WHAT YOU ARE ASKED TO DO
Every entry below should be reproduced exactly; no picture is to be included.

ENTRIES PROVIDED
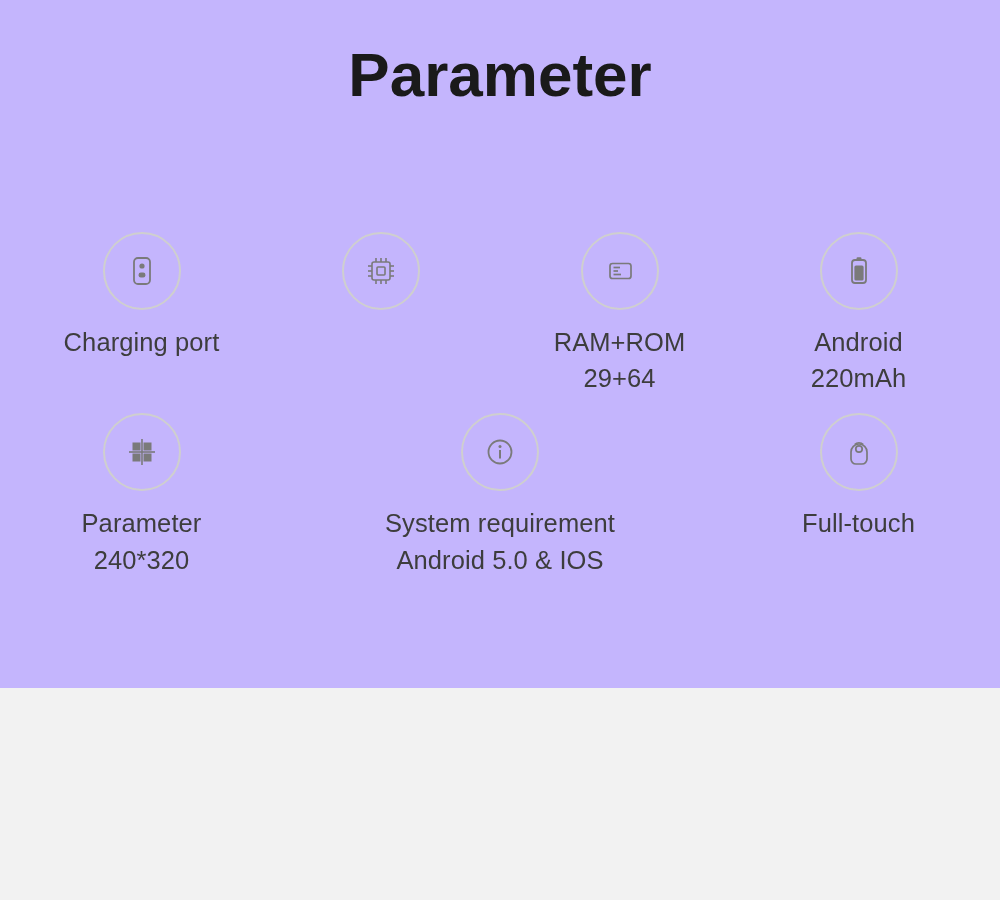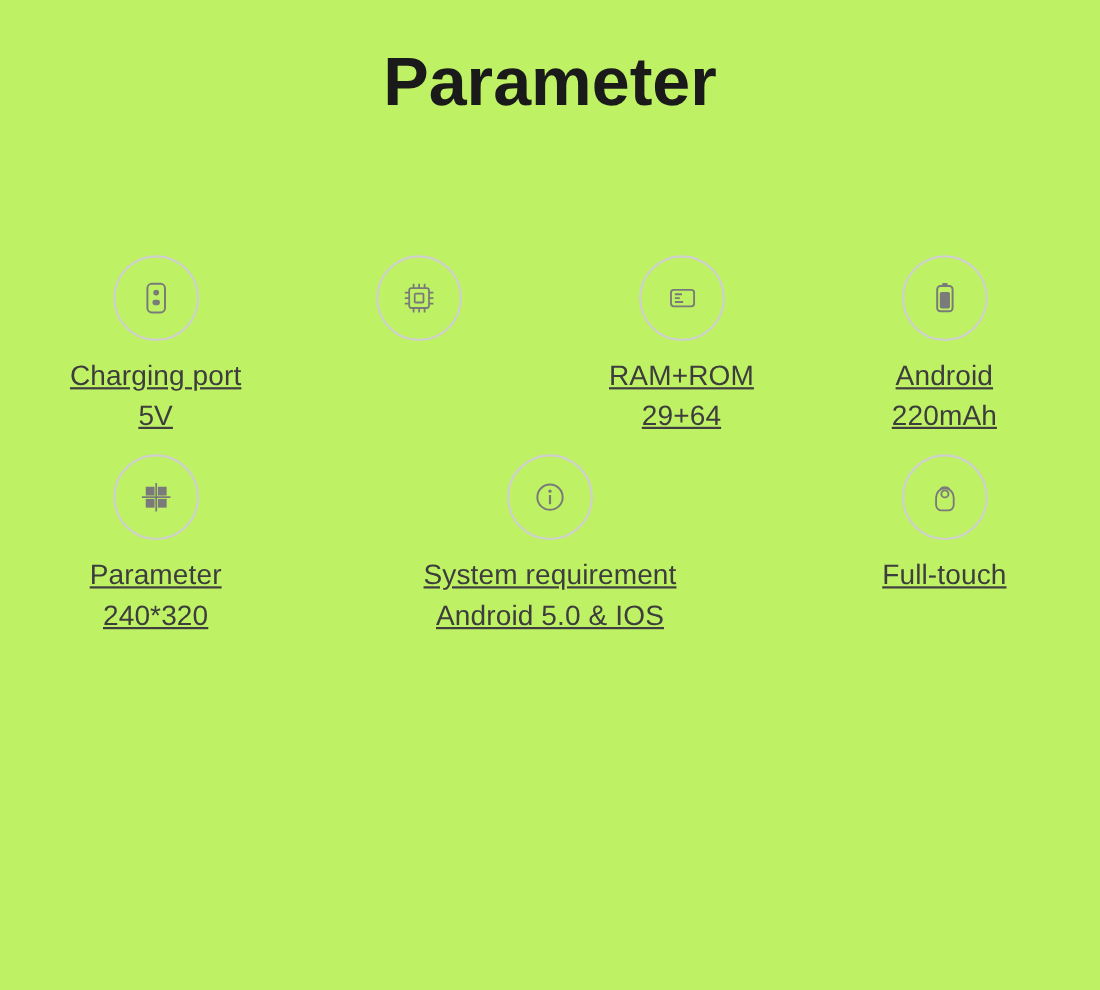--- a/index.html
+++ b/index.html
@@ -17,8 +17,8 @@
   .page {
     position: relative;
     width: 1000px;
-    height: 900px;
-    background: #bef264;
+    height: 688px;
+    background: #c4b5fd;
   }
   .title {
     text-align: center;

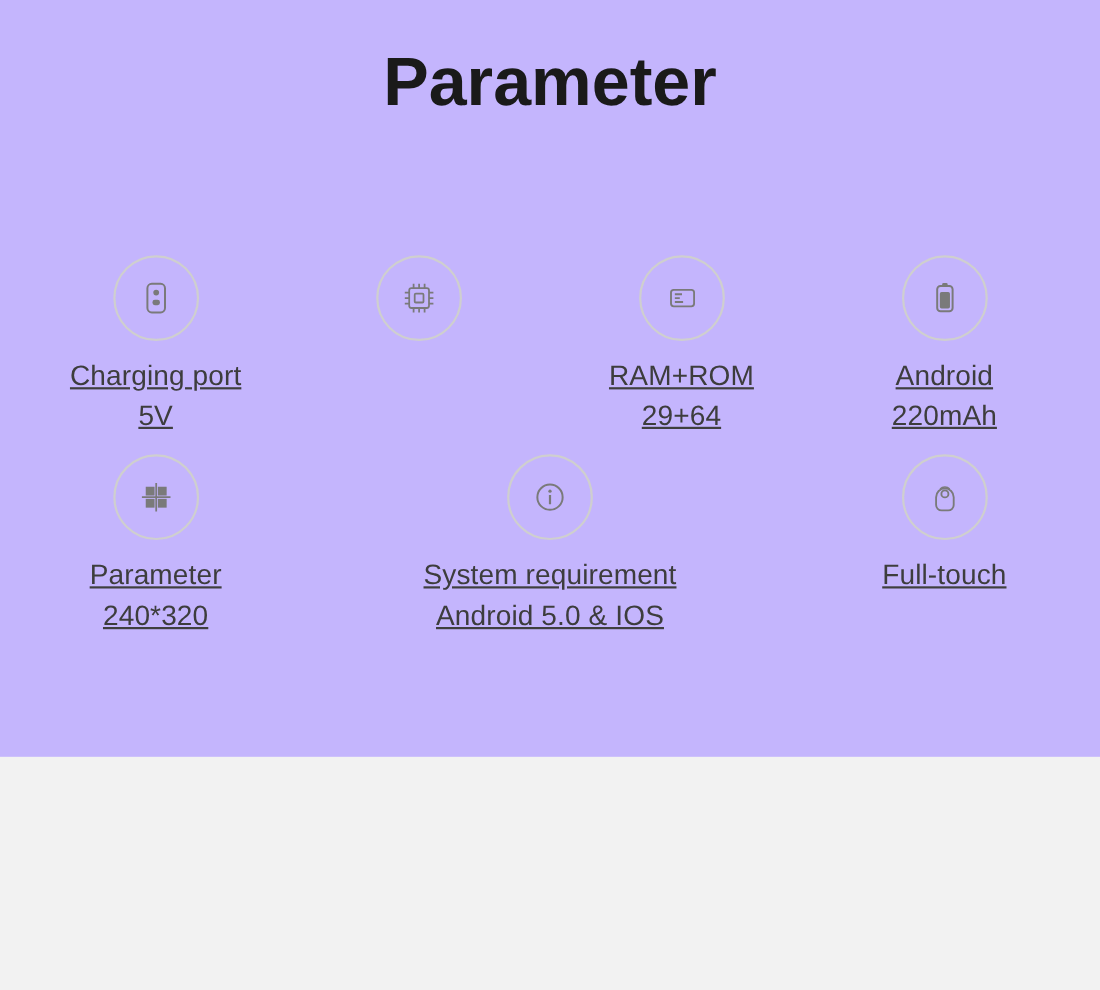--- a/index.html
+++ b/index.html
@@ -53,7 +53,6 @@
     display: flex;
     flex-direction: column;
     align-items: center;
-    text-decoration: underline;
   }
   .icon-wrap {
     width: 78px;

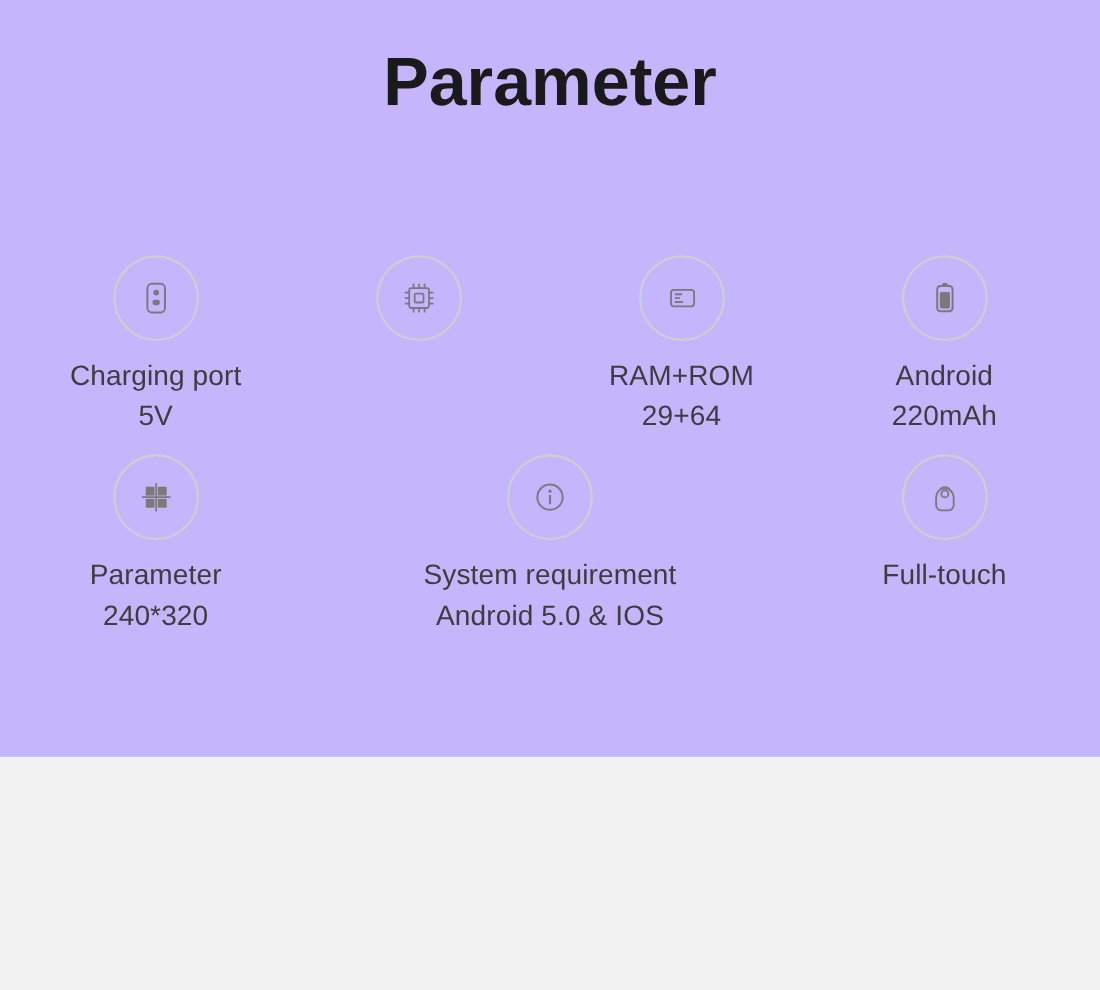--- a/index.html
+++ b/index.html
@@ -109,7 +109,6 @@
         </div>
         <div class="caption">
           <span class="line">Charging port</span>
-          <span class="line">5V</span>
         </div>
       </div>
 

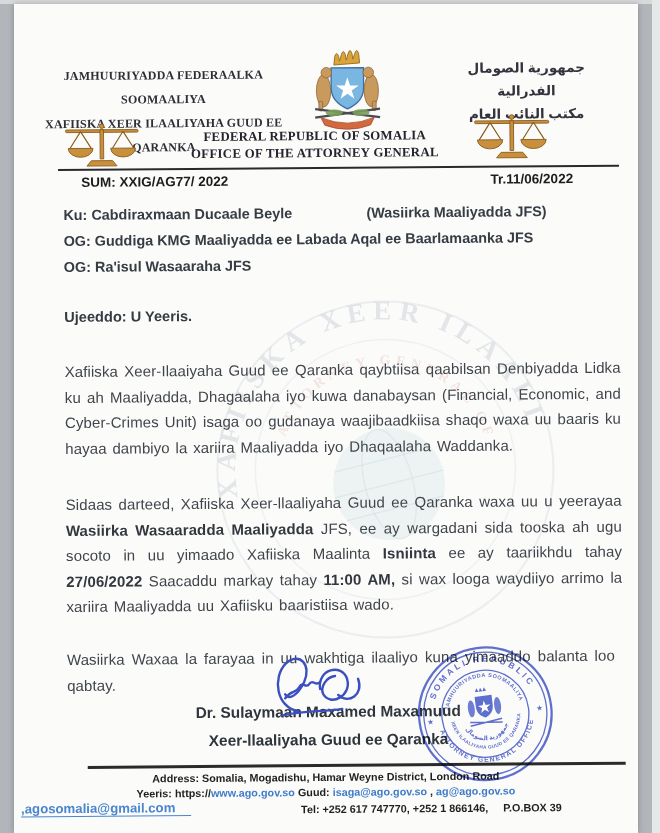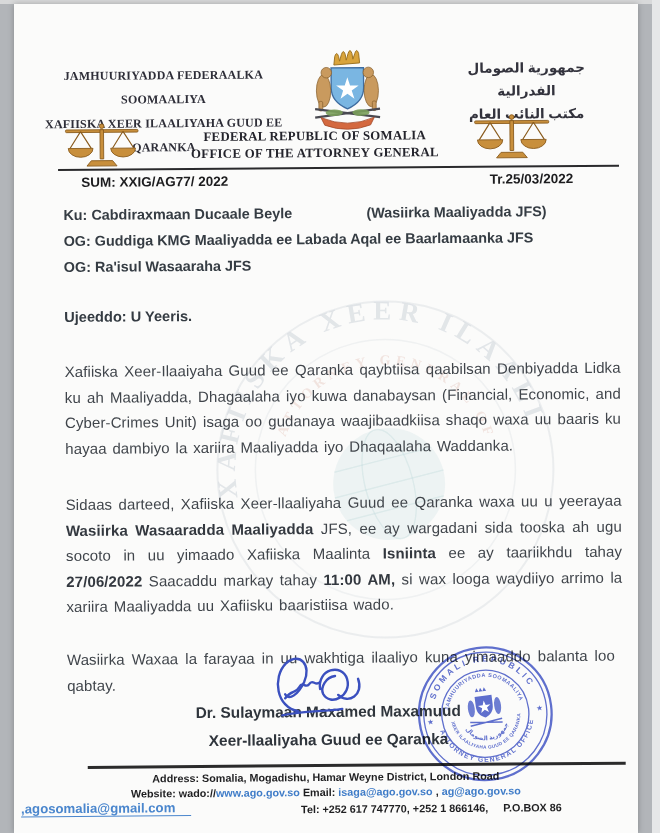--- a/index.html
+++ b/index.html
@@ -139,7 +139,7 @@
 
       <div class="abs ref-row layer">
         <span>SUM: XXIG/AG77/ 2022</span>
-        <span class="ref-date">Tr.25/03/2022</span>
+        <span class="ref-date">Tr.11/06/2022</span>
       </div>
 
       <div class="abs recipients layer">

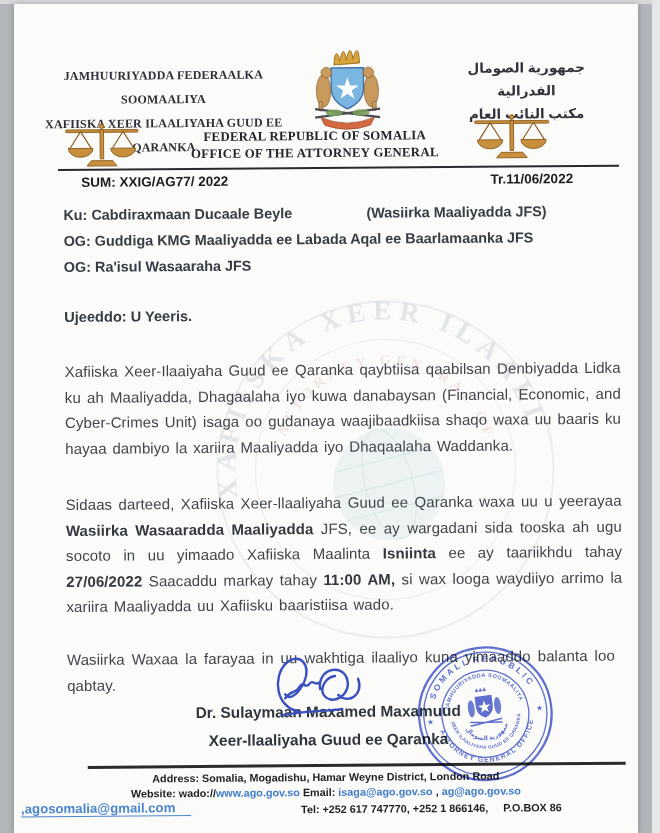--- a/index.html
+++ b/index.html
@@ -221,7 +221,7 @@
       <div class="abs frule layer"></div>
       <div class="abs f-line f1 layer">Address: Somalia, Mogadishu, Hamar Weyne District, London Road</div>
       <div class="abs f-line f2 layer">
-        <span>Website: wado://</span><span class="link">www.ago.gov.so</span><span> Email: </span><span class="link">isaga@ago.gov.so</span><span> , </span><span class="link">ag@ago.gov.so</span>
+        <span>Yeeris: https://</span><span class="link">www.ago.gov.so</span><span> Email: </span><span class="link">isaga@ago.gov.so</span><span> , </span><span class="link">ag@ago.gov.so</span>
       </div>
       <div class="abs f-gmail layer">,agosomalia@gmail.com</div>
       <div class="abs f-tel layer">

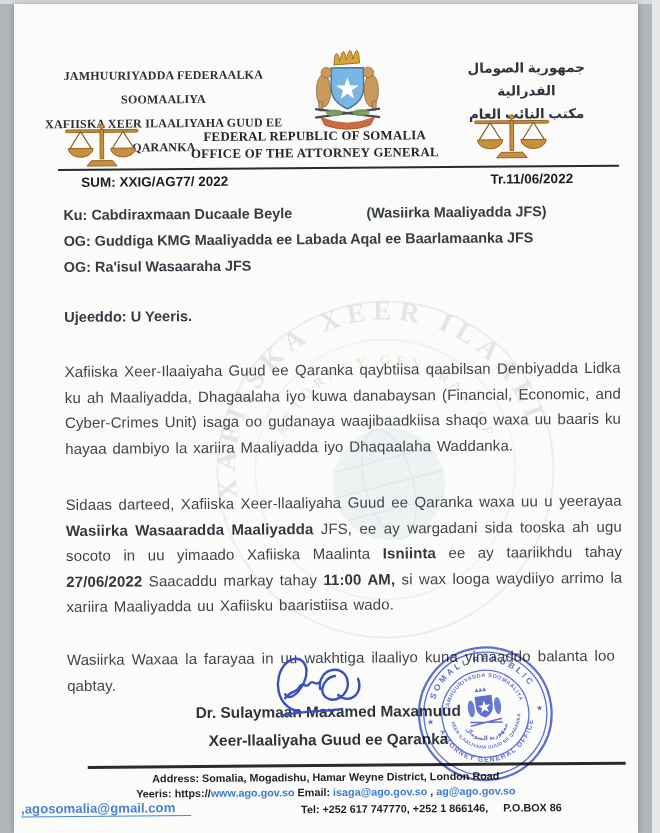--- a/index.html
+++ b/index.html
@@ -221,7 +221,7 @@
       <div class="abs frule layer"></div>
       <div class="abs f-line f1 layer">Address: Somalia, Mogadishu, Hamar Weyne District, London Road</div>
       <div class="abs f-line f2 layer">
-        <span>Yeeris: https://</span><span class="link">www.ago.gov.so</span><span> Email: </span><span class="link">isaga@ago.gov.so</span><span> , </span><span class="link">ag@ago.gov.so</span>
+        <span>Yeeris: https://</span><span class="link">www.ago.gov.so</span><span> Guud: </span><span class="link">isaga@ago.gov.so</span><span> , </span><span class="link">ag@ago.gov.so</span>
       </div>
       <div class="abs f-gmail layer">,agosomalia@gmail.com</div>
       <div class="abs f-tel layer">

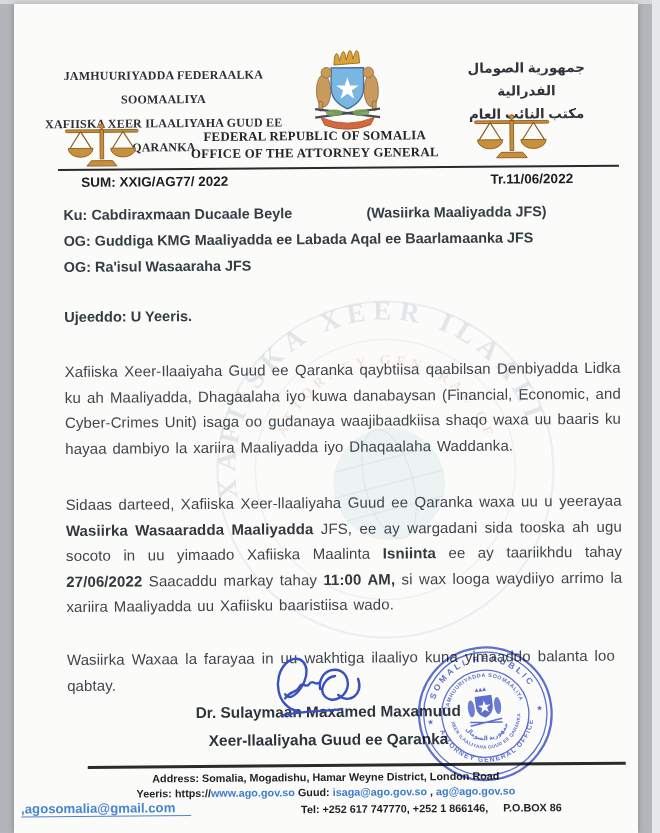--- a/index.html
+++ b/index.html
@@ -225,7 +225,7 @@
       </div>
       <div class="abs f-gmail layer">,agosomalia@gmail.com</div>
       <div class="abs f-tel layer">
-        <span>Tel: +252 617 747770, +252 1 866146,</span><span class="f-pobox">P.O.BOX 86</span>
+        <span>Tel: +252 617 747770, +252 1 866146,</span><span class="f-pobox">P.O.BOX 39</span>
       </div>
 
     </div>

EXERCISE SOLUTION
--- a/index.html
+++ b/index.html
@@ -17,8 +17,8 @@
   .page {
     position: relative;
     width: 1000px;
-    height: 900px;
-    background: #bef264;
+    height: 688px;
+    background: #c4b5fd;
   }
   .title {
     text-align: center;

--- a/index.html
+++ b/index.html
@@ -53,7 +53,6 @@
     display: flex;
     flex-direction: column;
     align-items: center;
-    text-decoration: underline;
   }
   .icon-wrap {
     width: 78px;

--- a/index.html
+++ b/index.html
@@ -109,7 +109,6 @@
         </div>
         <div class="caption">
           <span class="line">Charging port</span>
-          <span class="line">5V</span>
         </div>
       </div>
 

--- a/index.html
+++ b/index.html
@@ -139,7 +139,7 @@
 
       <div class="abs ref-row layer">
         <span>SUM: XXIG/AG77/ 2022</span>
-        <span class="ref-date">Tr.25/03/2022</span>
+        <span class="ref-date">Tr.11/06/2022</span>
       </div>
 
       <div class="abs recipients layer">

--- a/index.html
+++ b/index.html
@@ -221,7 +221,7 @@
       <div class="abs frule layer"></div>
       <div class="abs f-line f1 layer">Address: Somalia, Mogadishu, Hamar Weyne District, London Road</div>
       <div class="abs f-line f2 layer">
-        <span>Website: wado://</span><span class="link">www.ago.gov.so</span><span> Email: </span><span class="link">isaga@ago.gov.so</span><span> , </span><span class="link">ag@ago.gov.so</span>
+        <span>Yeeris: https://</span><span class="link">www.ago.gov.so</span><span> Email: </span><span class="link">isaga@ago.gov.so</span><span> , </span><span class="link">ag@ago.gov.so</span>
       </div>
       <div class="abs f-gmail layer">,agosomalia@gmail.com</div>
       <div class="abs f-tel layer">

--- a/index.html
+++ b/index.html
@@ -221,7 +221,7 @@
       <div class="abs frule layer"></div>
       <div class="abs f-line f1 layer">Address: Somalia, Mogadishu, Hamar Weyne District, London Road</div>
       <div class="abs f-line f2 layer">
-        <span>Yeeris: https://</span><span class="link">www.ago.gov.so</span><span> Email: </span><span class="link">isaga@ago.gov.so</span><span> , </span><span class="link">ag@ago.gov.so</span>
+        <span>Yeeris: https://</span><span class="link">www.ago.gov.so</span><span> Guud: </span><span class="link">isaga@ago.gov.so</span><span> , </span><span class="link">ag@ago.gov.so</span>
       </div>
       <div class="abs f-gmail layer">,agosomalia@gmail.com</div>
       <div class="abs f-tel layer">

--- a/index.html
+++ b/index.html
@@ -225,7 +225,7 @@
       </div>
       <div class="abs f-gmail layer">,agosomalia@gmail.com</div>
       <div class="abs f-tel layer">
-        <span>Tel: +252 617 747770, +252 1 866146,</span><span class="f-pobox">P.O.BOX 86</span>
+        <span>Tel: +252 617 747770, +252 1 866146,</span><span class="f-pobox">P.O.BOX 39</span>
       </div>
 
     </div>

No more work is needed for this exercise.